*MATERIAL PROVIDED*
-------

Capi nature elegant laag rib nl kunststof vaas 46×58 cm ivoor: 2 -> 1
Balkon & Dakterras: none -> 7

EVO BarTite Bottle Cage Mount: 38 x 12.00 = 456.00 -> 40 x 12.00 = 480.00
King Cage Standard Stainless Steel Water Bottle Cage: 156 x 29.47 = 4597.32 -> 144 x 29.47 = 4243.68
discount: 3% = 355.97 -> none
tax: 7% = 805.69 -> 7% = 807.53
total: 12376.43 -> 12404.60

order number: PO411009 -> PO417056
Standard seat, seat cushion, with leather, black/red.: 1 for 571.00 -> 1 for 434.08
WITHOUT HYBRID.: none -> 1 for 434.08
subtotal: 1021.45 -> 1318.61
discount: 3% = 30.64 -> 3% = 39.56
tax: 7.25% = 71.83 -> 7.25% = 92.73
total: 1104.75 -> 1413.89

-------

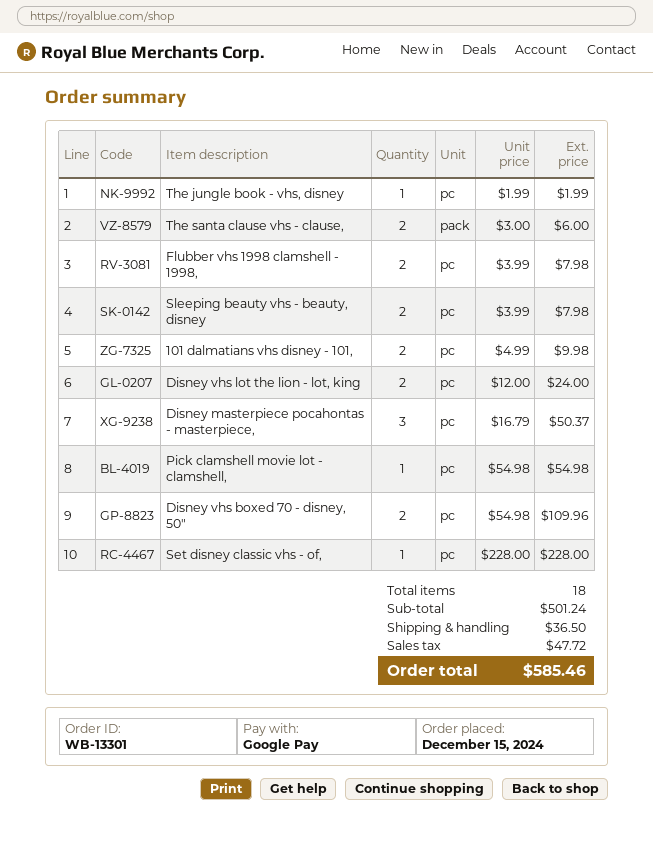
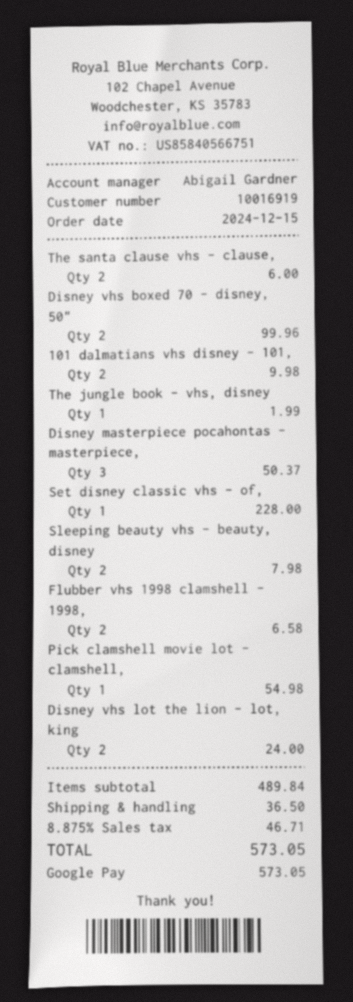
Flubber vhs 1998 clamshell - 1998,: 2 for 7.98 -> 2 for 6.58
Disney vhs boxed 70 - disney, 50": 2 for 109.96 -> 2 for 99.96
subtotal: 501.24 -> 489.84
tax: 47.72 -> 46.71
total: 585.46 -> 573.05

-------

*REQUIRED WORK*
Produce a word-for-word copy of everything above from the line holding "Capi nature elegant" down to the line holding "total: 1104.75 -> 1413.89", with both of those lines kept.

*ANSWER SPACE*
Capi nature elegant laag rib nl kunststof vaas 46×58 cm ivoor: 2 -> 1
Balkon & Dakterras: none -> 7

EVO BarTite Bottle Cage Mount: 38 x 12.00 = 456.00 -> 40 x 12.00 = 480.00
King Cage Standard Stainless Steel Water Bottle Cage: 156 x 29.47 = 4597.32 -> 144 x 29.47 = 4243.68
discount: 3% = 355.97 -> none
tax: 7% = 805.69 -> 7% = 807.53
total: 12376.43 -> 12404.60

order number: PO411009 -> PO417056
Standard seat, seat cushion, with leather, black/red.: 1 for 571.00 -> 1 for 434.08
WITHOUT HYBRID.: none -> 1 for 434.08
subtotal: 1021.45 -> 1318.61
discount: 3% = 30.64 -> 3% = 39.56
tax: 7.25% = 71.83 -> 7.25% = 92.73
total: 1104.75 -> 1413.89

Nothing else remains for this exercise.